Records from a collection
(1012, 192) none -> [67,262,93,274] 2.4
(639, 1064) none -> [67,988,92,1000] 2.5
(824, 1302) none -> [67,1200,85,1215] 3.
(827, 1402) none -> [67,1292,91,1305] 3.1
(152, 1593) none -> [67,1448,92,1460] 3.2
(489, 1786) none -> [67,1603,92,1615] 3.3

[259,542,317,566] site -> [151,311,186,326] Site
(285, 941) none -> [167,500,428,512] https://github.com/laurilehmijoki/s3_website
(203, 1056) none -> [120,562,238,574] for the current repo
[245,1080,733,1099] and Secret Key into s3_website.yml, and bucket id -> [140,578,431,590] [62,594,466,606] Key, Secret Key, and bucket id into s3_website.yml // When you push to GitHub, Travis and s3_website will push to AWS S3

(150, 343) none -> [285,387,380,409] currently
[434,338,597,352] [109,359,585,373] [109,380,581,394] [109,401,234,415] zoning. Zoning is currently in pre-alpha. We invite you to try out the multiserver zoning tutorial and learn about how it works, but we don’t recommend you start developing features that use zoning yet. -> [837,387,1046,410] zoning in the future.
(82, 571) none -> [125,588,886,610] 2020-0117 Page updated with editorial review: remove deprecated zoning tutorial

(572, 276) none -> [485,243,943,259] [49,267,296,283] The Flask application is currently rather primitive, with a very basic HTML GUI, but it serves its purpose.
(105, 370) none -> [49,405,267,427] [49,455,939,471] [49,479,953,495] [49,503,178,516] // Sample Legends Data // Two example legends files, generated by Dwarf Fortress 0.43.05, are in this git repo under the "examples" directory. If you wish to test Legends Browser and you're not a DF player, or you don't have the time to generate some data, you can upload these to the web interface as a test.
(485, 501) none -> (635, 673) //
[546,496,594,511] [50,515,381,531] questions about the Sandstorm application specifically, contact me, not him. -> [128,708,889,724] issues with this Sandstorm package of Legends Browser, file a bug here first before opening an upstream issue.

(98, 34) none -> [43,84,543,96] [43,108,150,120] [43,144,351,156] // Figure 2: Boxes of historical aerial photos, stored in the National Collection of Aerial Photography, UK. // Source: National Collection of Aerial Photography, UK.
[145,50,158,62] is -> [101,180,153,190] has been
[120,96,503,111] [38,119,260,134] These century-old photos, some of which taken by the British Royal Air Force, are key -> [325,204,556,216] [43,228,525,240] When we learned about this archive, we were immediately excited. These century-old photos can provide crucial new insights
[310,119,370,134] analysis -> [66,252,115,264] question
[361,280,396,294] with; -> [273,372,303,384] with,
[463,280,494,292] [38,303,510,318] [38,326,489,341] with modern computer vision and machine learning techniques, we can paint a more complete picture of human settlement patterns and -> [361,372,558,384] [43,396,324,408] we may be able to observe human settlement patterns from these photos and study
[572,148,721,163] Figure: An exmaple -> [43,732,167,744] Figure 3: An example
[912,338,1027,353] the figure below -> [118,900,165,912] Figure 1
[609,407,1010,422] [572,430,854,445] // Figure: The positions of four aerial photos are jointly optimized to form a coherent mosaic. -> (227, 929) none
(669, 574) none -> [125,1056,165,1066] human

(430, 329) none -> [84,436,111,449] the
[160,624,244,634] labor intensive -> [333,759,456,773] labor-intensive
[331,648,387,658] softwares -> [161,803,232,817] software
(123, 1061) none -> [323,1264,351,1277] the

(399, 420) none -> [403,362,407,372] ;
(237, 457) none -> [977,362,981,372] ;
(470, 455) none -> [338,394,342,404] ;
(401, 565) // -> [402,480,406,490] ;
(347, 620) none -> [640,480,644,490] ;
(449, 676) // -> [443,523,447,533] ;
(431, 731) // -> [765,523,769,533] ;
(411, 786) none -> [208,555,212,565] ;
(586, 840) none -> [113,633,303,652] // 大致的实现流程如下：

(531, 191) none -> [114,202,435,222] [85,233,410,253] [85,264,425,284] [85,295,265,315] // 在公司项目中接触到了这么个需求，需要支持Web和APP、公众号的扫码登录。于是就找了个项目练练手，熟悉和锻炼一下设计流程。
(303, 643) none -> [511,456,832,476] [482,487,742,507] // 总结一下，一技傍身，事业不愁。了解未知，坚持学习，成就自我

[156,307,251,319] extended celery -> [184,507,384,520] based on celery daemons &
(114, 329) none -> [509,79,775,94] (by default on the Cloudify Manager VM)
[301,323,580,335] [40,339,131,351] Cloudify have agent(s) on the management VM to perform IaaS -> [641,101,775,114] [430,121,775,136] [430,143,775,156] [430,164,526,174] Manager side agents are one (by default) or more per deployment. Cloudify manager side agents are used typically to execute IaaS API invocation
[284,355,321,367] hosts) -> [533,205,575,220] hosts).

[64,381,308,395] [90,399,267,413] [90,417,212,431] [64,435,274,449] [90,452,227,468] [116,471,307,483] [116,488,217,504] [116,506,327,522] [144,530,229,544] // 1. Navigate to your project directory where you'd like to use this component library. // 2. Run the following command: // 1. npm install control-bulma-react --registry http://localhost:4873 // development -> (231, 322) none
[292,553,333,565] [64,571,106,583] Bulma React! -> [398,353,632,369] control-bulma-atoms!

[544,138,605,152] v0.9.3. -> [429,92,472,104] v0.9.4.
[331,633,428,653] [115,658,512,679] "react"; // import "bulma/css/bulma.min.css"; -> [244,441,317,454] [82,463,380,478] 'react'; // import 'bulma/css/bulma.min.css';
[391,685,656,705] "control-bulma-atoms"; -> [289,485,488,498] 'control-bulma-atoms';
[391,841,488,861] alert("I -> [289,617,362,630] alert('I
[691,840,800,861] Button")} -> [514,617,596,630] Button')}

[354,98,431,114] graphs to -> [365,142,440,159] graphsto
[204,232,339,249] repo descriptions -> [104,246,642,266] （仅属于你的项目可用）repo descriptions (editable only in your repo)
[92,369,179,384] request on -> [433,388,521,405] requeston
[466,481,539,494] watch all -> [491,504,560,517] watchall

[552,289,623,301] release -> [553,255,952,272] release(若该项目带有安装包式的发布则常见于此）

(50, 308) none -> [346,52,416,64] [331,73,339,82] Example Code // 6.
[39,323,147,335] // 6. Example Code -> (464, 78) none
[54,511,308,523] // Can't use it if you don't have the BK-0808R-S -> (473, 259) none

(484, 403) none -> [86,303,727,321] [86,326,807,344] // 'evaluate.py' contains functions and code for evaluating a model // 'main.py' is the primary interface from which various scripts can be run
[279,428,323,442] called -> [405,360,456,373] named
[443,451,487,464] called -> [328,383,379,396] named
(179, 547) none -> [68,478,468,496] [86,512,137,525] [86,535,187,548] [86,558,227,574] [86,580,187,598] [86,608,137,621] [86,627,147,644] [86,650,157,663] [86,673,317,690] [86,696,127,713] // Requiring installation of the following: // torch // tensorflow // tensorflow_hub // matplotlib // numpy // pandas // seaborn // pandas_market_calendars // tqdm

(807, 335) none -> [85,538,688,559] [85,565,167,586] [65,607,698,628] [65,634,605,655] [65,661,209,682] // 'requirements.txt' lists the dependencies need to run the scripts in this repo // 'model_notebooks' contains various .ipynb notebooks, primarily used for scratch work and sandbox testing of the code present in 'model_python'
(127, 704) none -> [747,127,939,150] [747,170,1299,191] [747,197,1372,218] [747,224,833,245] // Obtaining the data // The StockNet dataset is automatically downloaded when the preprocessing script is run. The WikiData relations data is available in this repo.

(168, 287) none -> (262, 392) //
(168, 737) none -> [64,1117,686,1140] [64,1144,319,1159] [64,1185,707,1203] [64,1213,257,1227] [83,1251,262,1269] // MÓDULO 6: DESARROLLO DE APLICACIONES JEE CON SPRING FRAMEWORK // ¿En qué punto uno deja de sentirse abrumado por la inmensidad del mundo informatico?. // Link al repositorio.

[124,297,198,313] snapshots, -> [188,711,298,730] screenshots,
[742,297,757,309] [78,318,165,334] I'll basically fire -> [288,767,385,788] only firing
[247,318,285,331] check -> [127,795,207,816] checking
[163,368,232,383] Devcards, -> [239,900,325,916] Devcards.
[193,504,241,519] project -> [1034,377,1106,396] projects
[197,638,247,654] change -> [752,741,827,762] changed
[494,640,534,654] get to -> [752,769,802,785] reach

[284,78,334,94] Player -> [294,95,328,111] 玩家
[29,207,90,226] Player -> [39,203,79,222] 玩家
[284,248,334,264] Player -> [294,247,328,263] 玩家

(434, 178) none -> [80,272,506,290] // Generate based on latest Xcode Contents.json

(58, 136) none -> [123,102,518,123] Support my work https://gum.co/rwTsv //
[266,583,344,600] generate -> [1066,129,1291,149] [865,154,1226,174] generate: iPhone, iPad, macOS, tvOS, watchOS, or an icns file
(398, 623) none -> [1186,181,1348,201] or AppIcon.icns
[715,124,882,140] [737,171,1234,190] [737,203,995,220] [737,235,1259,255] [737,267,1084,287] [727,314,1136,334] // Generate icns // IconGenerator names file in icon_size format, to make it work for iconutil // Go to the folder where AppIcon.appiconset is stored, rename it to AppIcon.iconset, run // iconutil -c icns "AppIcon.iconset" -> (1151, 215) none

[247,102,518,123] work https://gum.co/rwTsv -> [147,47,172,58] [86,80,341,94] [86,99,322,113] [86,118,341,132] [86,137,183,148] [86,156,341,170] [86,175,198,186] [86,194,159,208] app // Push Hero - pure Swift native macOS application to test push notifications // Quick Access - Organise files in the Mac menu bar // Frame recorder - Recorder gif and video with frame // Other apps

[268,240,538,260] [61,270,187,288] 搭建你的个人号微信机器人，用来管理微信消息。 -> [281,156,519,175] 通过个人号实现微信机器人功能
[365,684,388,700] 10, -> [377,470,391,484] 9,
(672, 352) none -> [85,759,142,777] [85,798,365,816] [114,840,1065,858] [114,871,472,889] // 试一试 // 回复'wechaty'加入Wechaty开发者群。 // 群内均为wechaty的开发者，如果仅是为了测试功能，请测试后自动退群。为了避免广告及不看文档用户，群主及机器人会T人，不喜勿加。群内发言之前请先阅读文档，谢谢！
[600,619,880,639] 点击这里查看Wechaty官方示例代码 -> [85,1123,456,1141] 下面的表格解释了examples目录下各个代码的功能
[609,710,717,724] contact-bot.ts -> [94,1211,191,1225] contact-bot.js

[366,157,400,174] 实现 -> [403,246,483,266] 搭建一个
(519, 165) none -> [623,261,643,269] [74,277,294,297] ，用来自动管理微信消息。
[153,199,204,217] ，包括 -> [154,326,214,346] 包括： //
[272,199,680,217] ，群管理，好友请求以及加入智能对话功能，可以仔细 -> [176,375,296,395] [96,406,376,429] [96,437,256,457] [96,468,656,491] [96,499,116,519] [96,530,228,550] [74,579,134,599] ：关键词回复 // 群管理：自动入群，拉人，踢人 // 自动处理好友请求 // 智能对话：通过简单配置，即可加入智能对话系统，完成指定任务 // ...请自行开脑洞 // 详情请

# [What you should do]
Could you restate word for word the lines above from the one containing "[197,638,247,654] change ->" through the one containing "[715,124,882,140] [737,171,1234,190] [737,203,995,220]", both included, and nothing else?

# [Answer for this exercise]
[197,638,247,654] change -> [752,741,827,762] changed
[494,640,534,654] get to -> [752,769,802,785] reach

[284,78,334,94] Player -> [294,95,328,111] 玩家
[29,207,90,226] Player -> [39,203,79,222] 玩家
[284,248,334,264] Player -> [294,247,328,263] 玩家

(434, 178) none -> [80,272,506,290] // Generate based on latest Xcode Contents.json

(58, 136) none -> [123,102,518,123] Support my work https://gum.co/rwTsv //
[266,583,344,600] generate -> [1066,129,1291,149] [865,154,1226,174] generate: iPhone, iPad, macOS, tvOS, watchOS, or an icns file
(398, 623) none -> [1186,181,1348,201] or AppIcon.icns
[715,124,882,140] [737,171,1234,190] [737,203,995,220] [737,235,1259,255] [737,267,1084,287] [727,314,1136,334] // Generate icns // IconGenerator names file in icon_size format, to make it work for iconutil // Go to the folder where AppIcon.appiconset is stored, rename it to AppIcon.iconset, run // iconutil -c icns "AppIcon.iconset" -> (1151, 215) none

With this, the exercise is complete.